Females are seen moving in the entire home range when sexually receptive (i.e., in estrus), as they are forced to move to look for potential mate. In these cases, females can even trespass the boundaries of the community territory, in the hope to find potential mate from a neighboring community. This is a risky behavior, as being sired by another community can result to infanticide by the males (and sometimes, the females) of their own community. In addition, as females are staying together for their “peace of mind”, perhaps, a female in estrus always leaves the territory to avoid attracting all males who can disturb other females with whom they share their home range.

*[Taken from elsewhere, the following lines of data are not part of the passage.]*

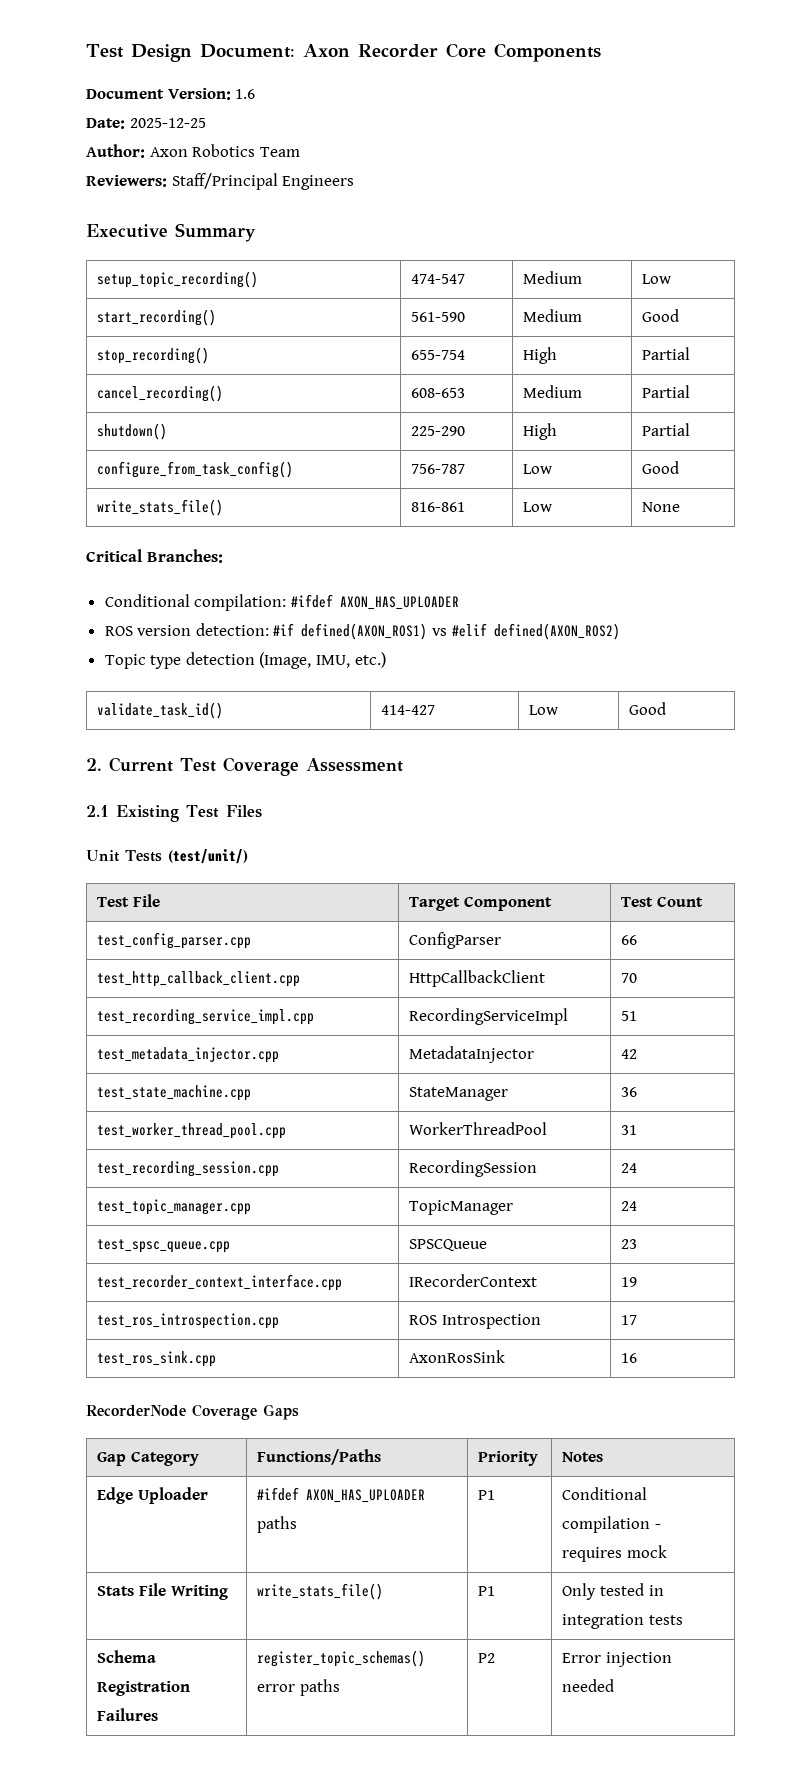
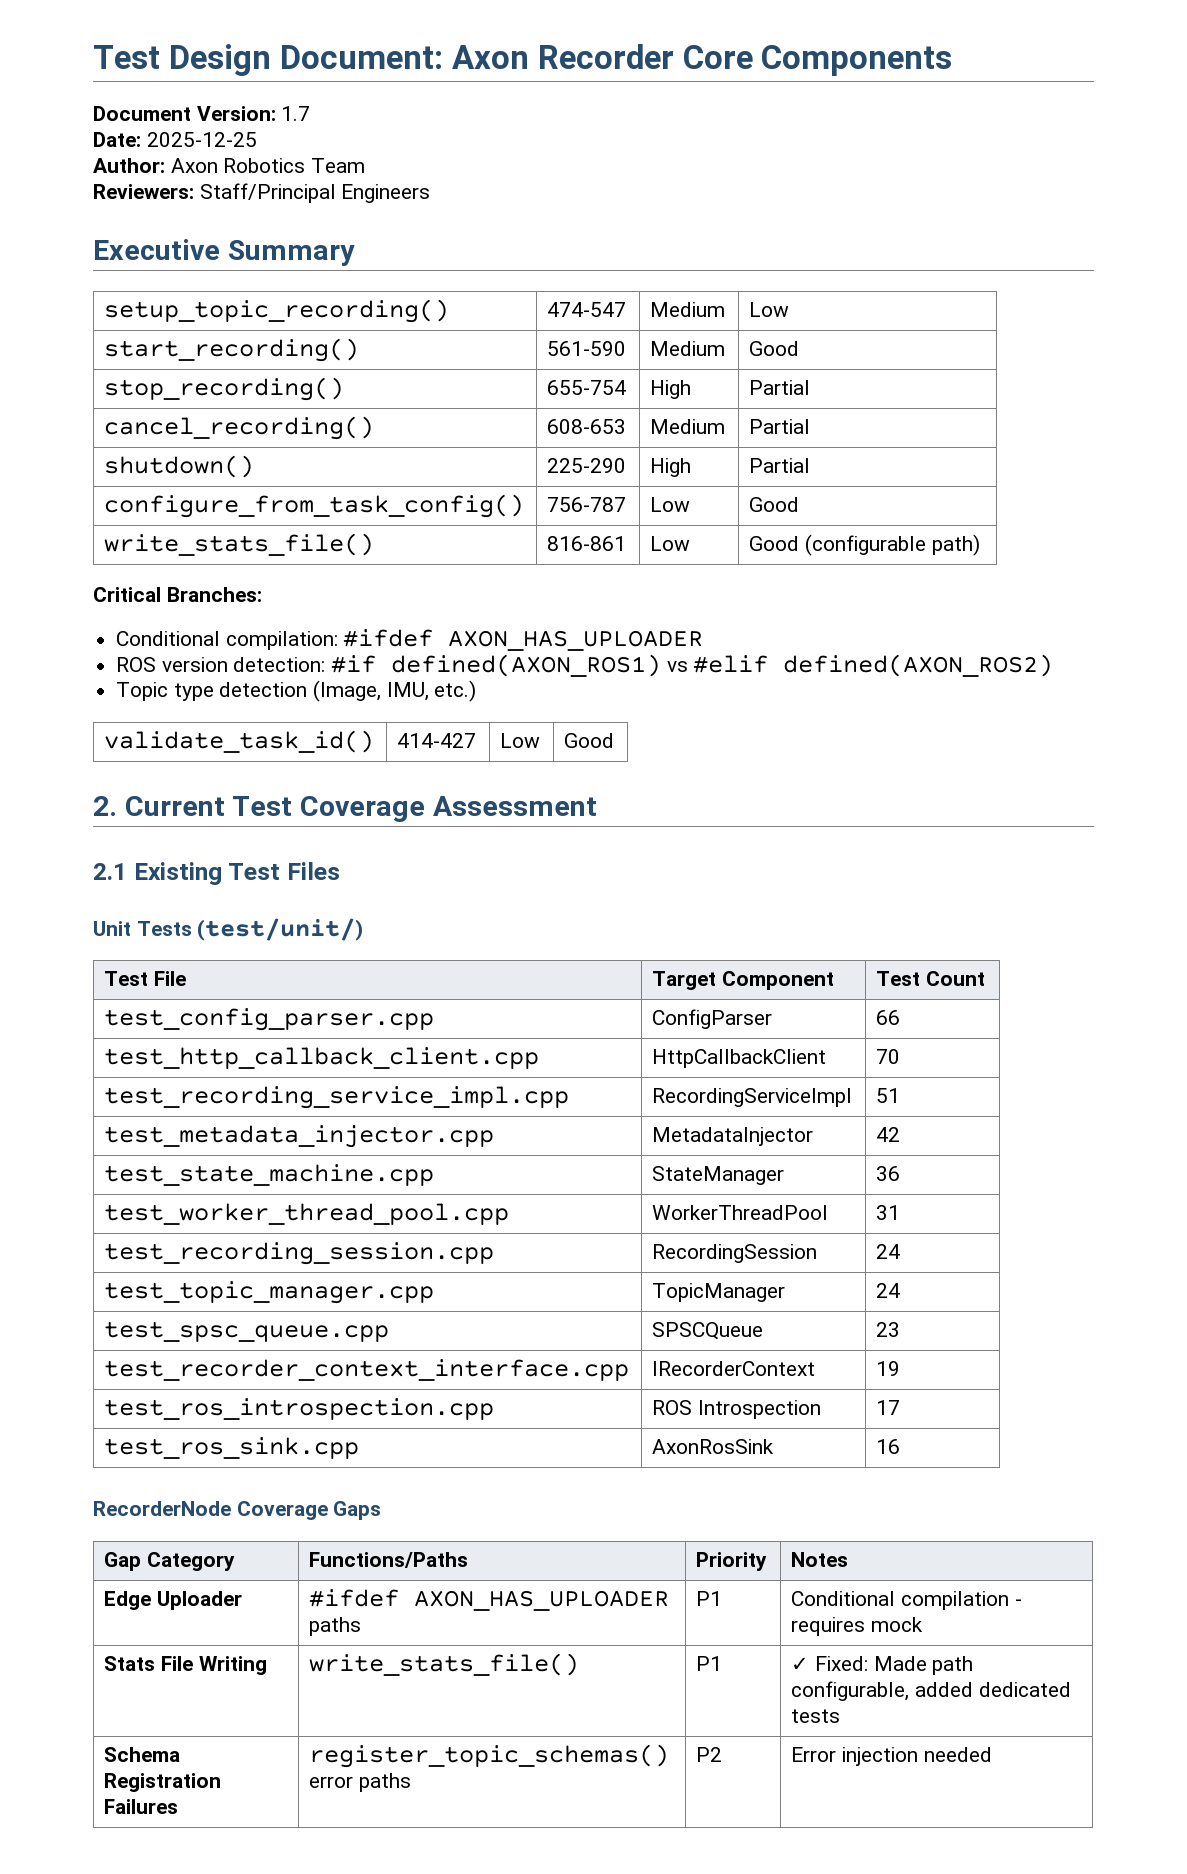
- Document Version: 1.6
+ Document Version: 1.7
- write_stats_file() | 816-861 | Low | None
+ write_stats_file() | 816-861 | Low | Good (configurable path)
- Stats File Writing | write_stats_file() | P1 | Only tested in integration tests
+ Stats File Writing | write_stats_file() | P1 | ✓ Fixed: Made path configurable, added dedicated tests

Here, if we compare female territoriality in the two Budongo communities, we observed interesting differences (see Figure 1 above). Indeed, we can clearly see that females’ home ranges in Sonso are more clearly distinct than in Waibira, which are highly overlapping. We also observed more central females in Waibira (NOR, NEV, TIB, RIT, MON, SUL, KIP and TAT) than in Sonso (NB and KL). These differences can be explained by several hypotheses: (1) Habituation and research level: Waibira community was habituated more recently than Sonso individuals, where more projects focusing on females have been conducted. Therefore, females are still less habituated than in Sonso and this may impact our knowledge of their accurate distributions; (2) Territoriality surface: Sonso territory is smaller than Waibira one (respectively 7 km2 and 12 km2). This could explain why female territory in Waibira are larger; (3) Food availability: Sonso is showing a rich food availability all year round. At the opposite, Waibira chimpanzees are more dependent of some specific feeding species. Therefore, females may overlap more in Waibira because they are concentrating in specific rich food patch; (4) BCFS camp is situated right in the core area of Sonso territory, creating a gap zone. This may impact the centrality of females in Sonso, some females avoiding this zone. All in all, despite our current knowledge and the above-mentioned hypotheses, a concise conclusion cannot be taken. Therefore, further comparative investigation is needed to better understand territoriality in Budongo females.

Conclusion

In the present paper, we discussed territoriality in females and examined how sexual receptivity, social politics, and resources availability are impacting this territoriality. We also illustrated this territoriality in the two neighboring communities of the Budongo forest, Sonso and Waibira, and described the main differences and their potential explanations. Both communities’ core territories are well known and defined by specific grids (trails). However, in both communities, individuals are often travelling “off-grid” or even disappeared for some weeks without being found in their respective territories. In addition, by their spatial proximity, both territories are sometimes overlapping according to food-availability. This, combined with the fact that, as a fusion-fission species, chimpanzees are facing continuous territorial pressure lead by politics with other neighboring communities, make us realized that we are still far to being able to clearly define the edges of both communities’ territories.  Therefore, on-going research is still conducted and our statements in this paper need to be verified. Furthermore, the fact that these territories are larger than we know, makes understanding them even more important to conservation strategies.